As I write this post, I am looking from my second floor window across the alley to the house directly behind me. It is a big, well kept home and the wisteria hangs gracefully over the large deck. I see a black dog, probably of several pedigrees, running around. I can't tell the dog's age but it doesn't seem to be a puppy. Maybe two or three years old.
Yesterday I talked to my neighbor from this house as I was taking trash to the dumpster. We talked about neighborhood things--other houses up for sale, my newly landscaped back yard, the upcoming neighborhood alley cleanup.
As I was getting ready to go back to my own back yard, he introduced me to Penny, "a refugee from New Orleans." I asked what he meant. He said that another neighbor had acquired several displaced pets from New Orleans and offered Penny to his family of two teenage girls. They took Penny in and now she has a loving home.

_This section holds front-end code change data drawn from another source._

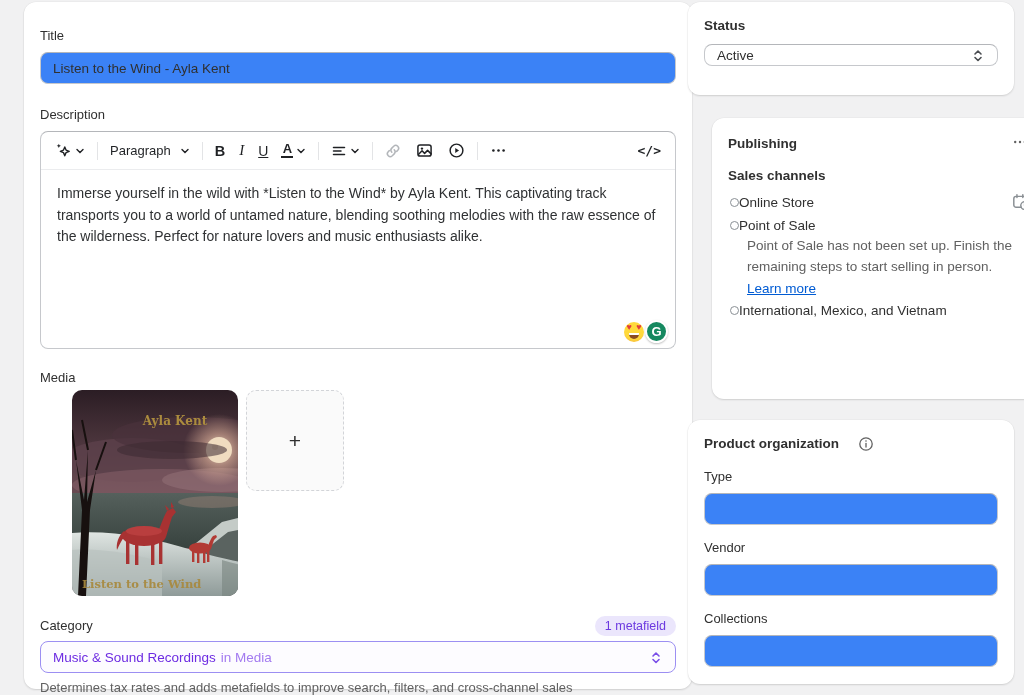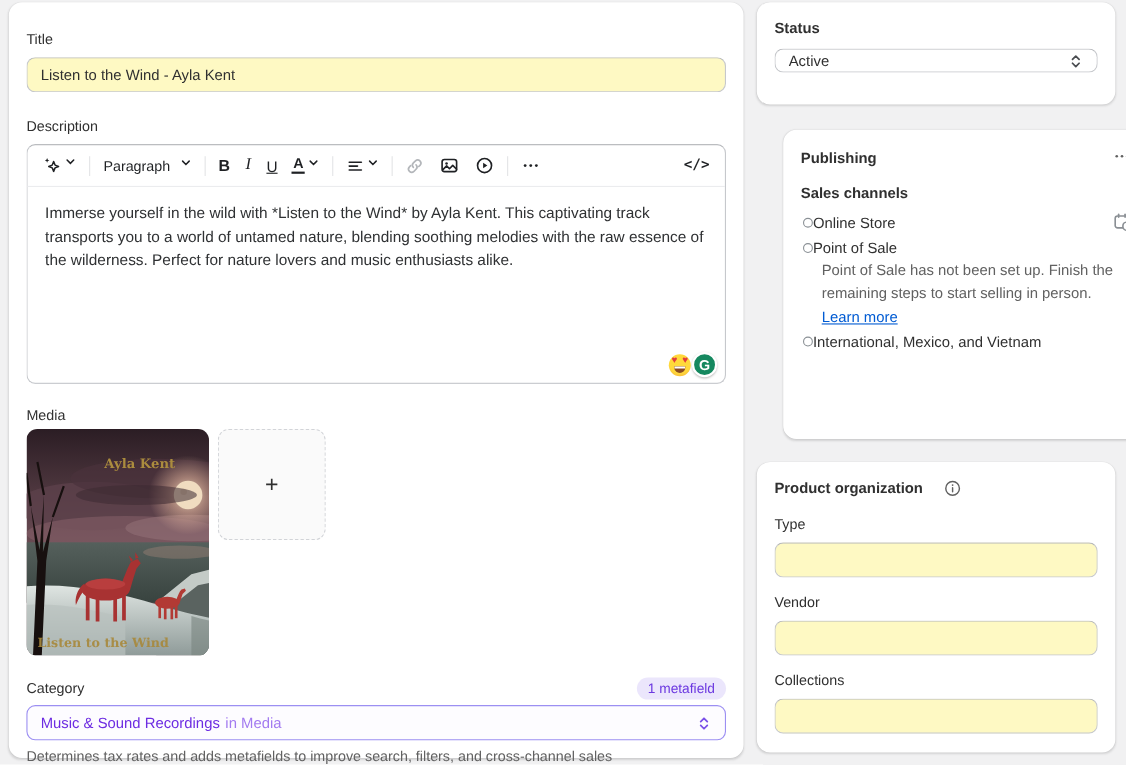--- a/index.html
+++ b/index.html
@@ -18,7 +18,7 @@
     border-radius:12px;
     box-shadow:0 1px 2px rgba(26,26,26,.14), 0 0 0 .5px rgba(0,0,0,.04);
   }
-  #left-card  { left:8px;   top:2px;   width:668px; height:687px; padding:24px 16px; }
+  #left-card  { left:24px;   top:2px;   width:668px; height:687px; padding:24px 16px; }
   #status-card{ left:688px; top:2px;   width:326px; height:93px;  padding:14px 16px; }
   #publishing-card{ left:712px; top:118px; width:334px; height:281px; padding:14px 16px; }
   #org-card   { left:688px; top:420px; width:326px; height:264px; padding:14px 16px; }

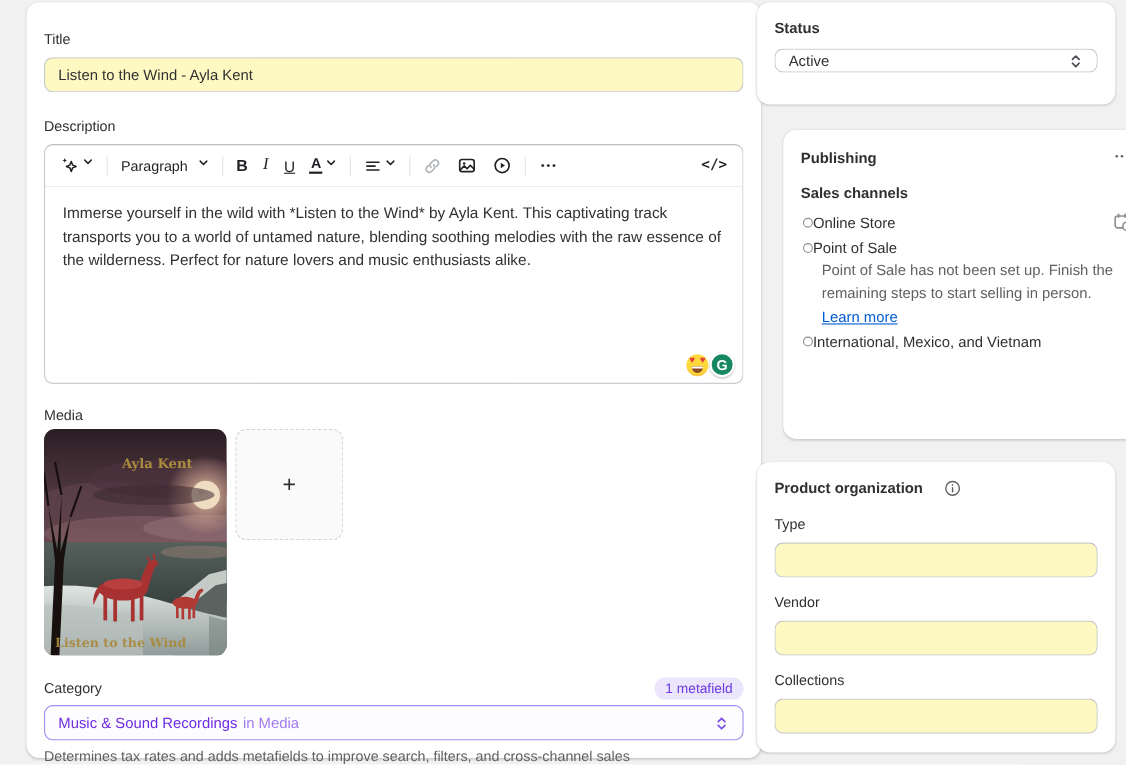--- a/index.html
+++ b/index.html
@@ -31,7 +31,7 @@
     border:1px solid #c6c8cc; border-top-color:#b4b6ba;
     border-radius:8px; padding:0 12px;
     font-family:"Liberation Sans", sans-serif;
-    font-size:13.5px; color:#303030; background:#fef9c3;
+    font-size:13.5px; color:#303030; background:#3b82f6;
     outline:none;
   }
 

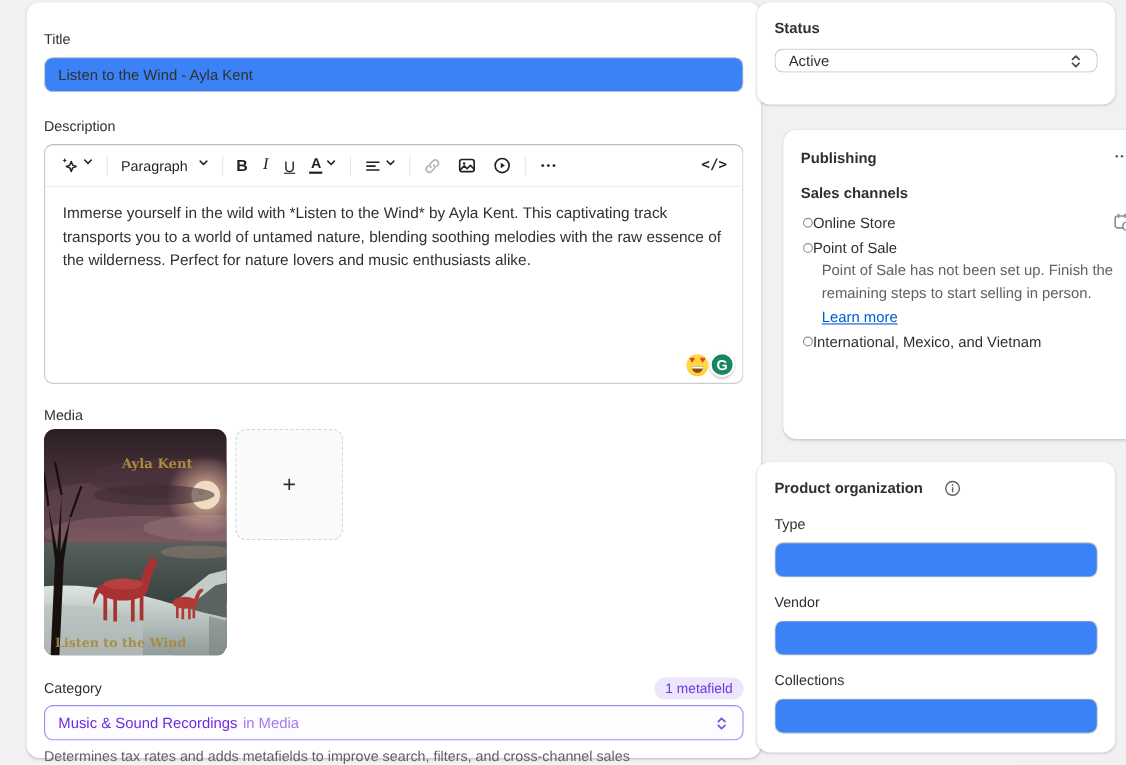--- a/index.html
+++ b/index.html
@@ -41,7 +41,7 @@
     display:flex; align-items:center; height:38px; padding:0 10px;
     border-bottom:1px solid #ebecee; color:#1f2124;
   }
-  .tbtn { display:inline-flex; gap:3px; padding:3px 4px; border-radius:6px; cursor:pointer; color:#1f2124; }
+  .tbtn { display:inline-flex; align-items:center; gap:3px; padding:3px 4px; border-radius:6px; cursor:pointer; color:#1f2124; }
   .tbtn svg { display:block; }
   .tdiv { width:1px; height:18px; background:#e3e4e6; margin:0 8px; flex:none; }
   .t-paragraph { font-size:13px; }

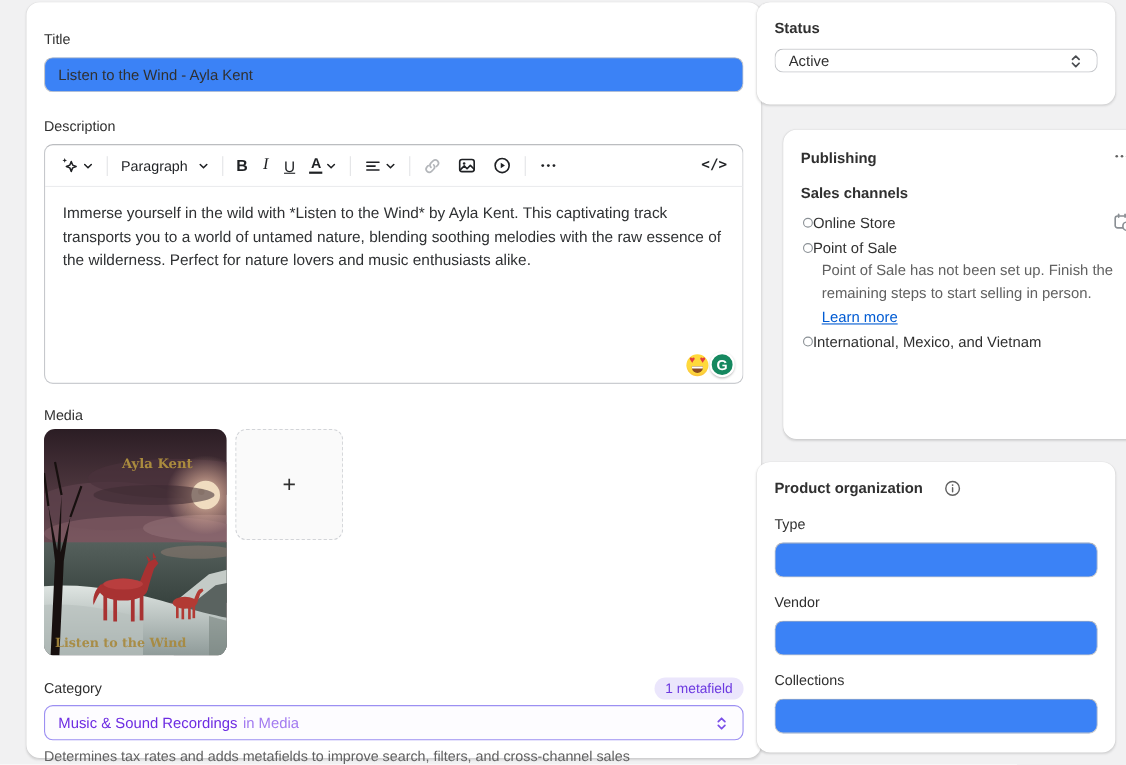--- a/index.html
+++ b/index.html
@@ -72,7 +72,7 @@
 
   
   .media-row { display:flex; gap:8px; margin-top:2px; align-items:flex-start; }
-  .album-thumb { width:166px; height:206px; border-radius:10px; overflow:hidden; flex:none; cursor:pointer; }
+  .album-thumb { width:166px; height:206px; border-radius:10px; overflow:hidden; flex:none; cursor:pointer;margin-left:32px; }
   .add-media-tile {
     width:98px; height:101px; border:1px dashed #d2d4d8; border-radius:10px;
     background:#fafafa; display:flex; align-items:center; justify-content:center;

I looked at Penny and wondered: What has she seen? How was her life turned upside down? Who in New Orleans is missing her? Or is anyone missing her at all? Was she one of those pets that was found floating on a door or on the top of a roof, the waters about to engulf her?
I am touched by the kindness of my neighbors in accepting Penny and giving her a home. Somehow and in ways I cannot describe, kindness to animals and to "all of creation" seems to me to be connected to kindness to other humans and to a better balanced world.
My partner took in a cat at his house named Webster. Webster runs in and out of the house. He eats there but doesn't always want to hang out. He makes few claims of my partner and his daughter. But one day when he was mauled in a cat brawl, he was lovingly cared for until he could go out on his mysterious prowls again. Another sign of kindness to animals.
Now when I look out and see Penny running around her new back yard, I will remember New Orleans. Many of the human refugees have not fared as well as Penny. It is strange that my most concrete and visible link to what happened down there is a dog.